Although in 1902 Australia was the first country in the world to give women both the right to vote in federal elections, and also the right to be elected to parliament on a national basis, it was not until 6 years’ later, in 1908, that women first gained the right to vote in this State.
And so, less than a decade before Madge Connor and Elizabeth Beers joined Victoria Police in 1917, they had not even had the right to vote in our State elections.
Initially, both women were employed as unsworn 'agents,' to assist in cases involving women and children. They had no powers of arrest and did not wear a uniform. It was not until four years later that women were sworn in with the same powers as men.
Since then, there have been many firsts for Victoria Policewomen.
In 1947, a uniform especially for policewomen was introduced, although it was not until 1981 that women were allowed to wear pants as part of their uniform.
These ‘costume’ quirks were common to the law as well, I can assure you. It was at a comparable time that a judge in Victoria ‘couldn’t see’ – quaint language meaning that he refused to hear legal argument from – a female barrister, because her Bar collar was lacier than the traditional male wing collar version.
In 1950, the 1st female detective, Grace Brebner, came along. In 1960, women took the first three places in the squad of police graduates.
Although it was only in 1973 that female applicants no longer had to be single, and only in 1980 that women were able to apply for handcuffs and batons, by 2001, Victoria Police became the first Australian police force to have a female Chief Commissioner – when Christine Nixon APM was appointed.
And I note it is wonderful to see Bernice Masterson here tonight. A real trail-blazer. The 1st female Assistant Commissioner appointed in Australia: back in 1989. And the 1st female indigenous officer, Tarina Fanning too, who joined in 1986.
Today, about one-quarter of our police are women, and about 14% of the police ranked sergeant or above are women.
Victoria Police is working hard to recruit more women.
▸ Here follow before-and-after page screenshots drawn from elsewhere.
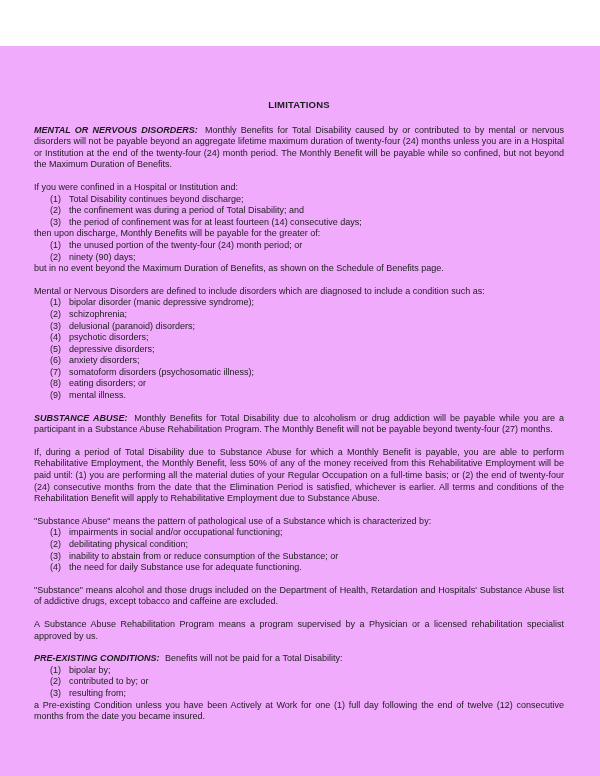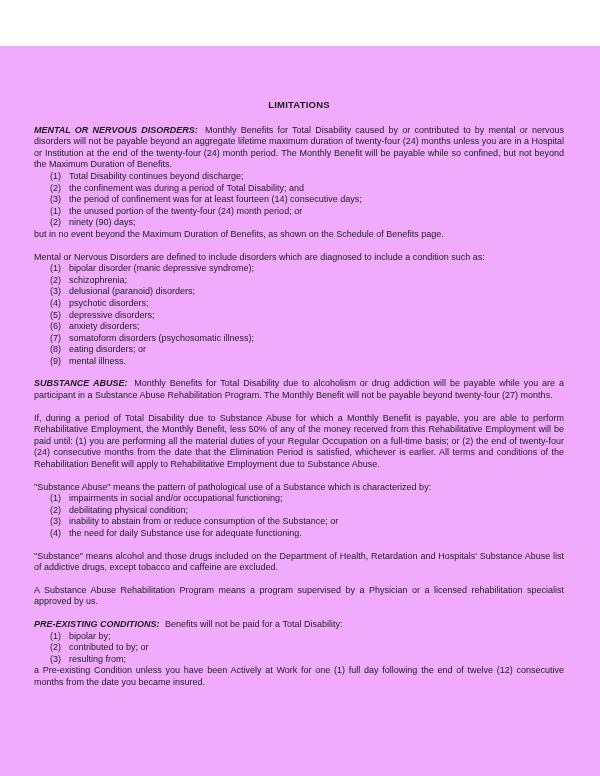--- a/index.html
+++ b/index.html
@@ -55,6 +55,7 @@
 
     <p class="para title-gap"><span class="lead">MENTAL OR NERVOUS DISORDERS:</span> <span>Monthly Benefits for Total Disability caused by or contributed to by mental or nervous disorders will not be payable beyond an aggregate lifetime maximum duration of twenty-four (24) months unless you are in a Hospital or Institution at the end of the twenty-four (24) month period.  The Monthly Benefit will be payable while so confined, but not beyond the Maximum Duration of Benefits.</span></p>
 
+    <p class="line gap">If you were confined in a Hospital or Institution and:</p>
     <div class="list">
       <div class="li">
         <span class="num">(1)</span>

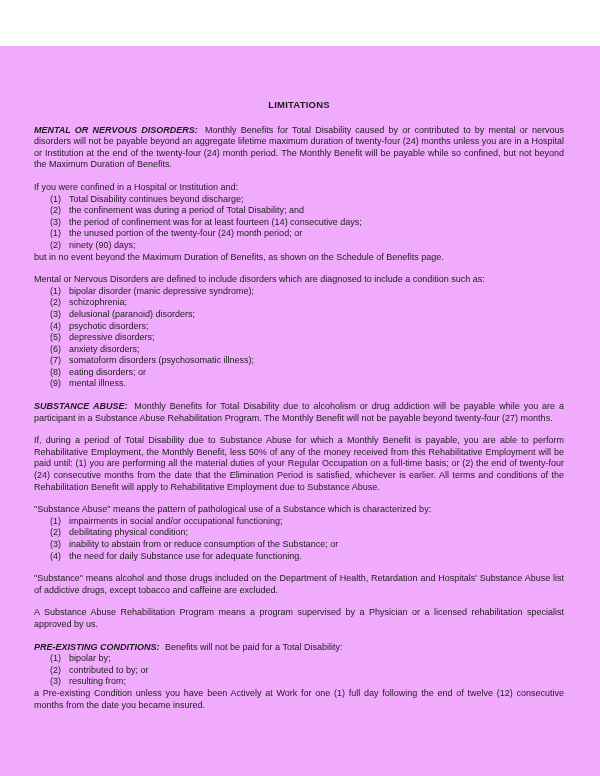--- a/index.html
+++ b/index.html
@@ -70,6 +70,7 @@
         <span class="txt">the period of confinement was for at least fourteen (14) consecutive days;</span>
       </div>
     </div>
+    <p class="line">then upon discharge, Monthly Benefits will be payable for the greater of:</p>
     <div class="list">
       <div class="li">
         <span class="num">(1)</span>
In fact, they now account for some 40% of the intake. And there is much work underway to ensure that talented women as well as men come through the ranks.
I congratulate the fortitude of the women who forged the path for those who have followed them in Victoria Police. They have individually and collectively helped forge a path for women in other walks of life as well.
I congratulate the women in Vicpol today who continue to achieve and model the best professional conduct. We are blessed with some outstanding women in the senior ranks of our police force.
And I congratulate the Chief Commissioner and his management team for all that he and they continue to do to ensure a fair and inclusive workplace.
Victoria profits from having its police officers – senior and junior – drawn from 100% of our talented population.
And so congratulations on this important centenary, and now it is my pleasure to invite the Minister for Police, the Honourable Lisa Neville MP to address us.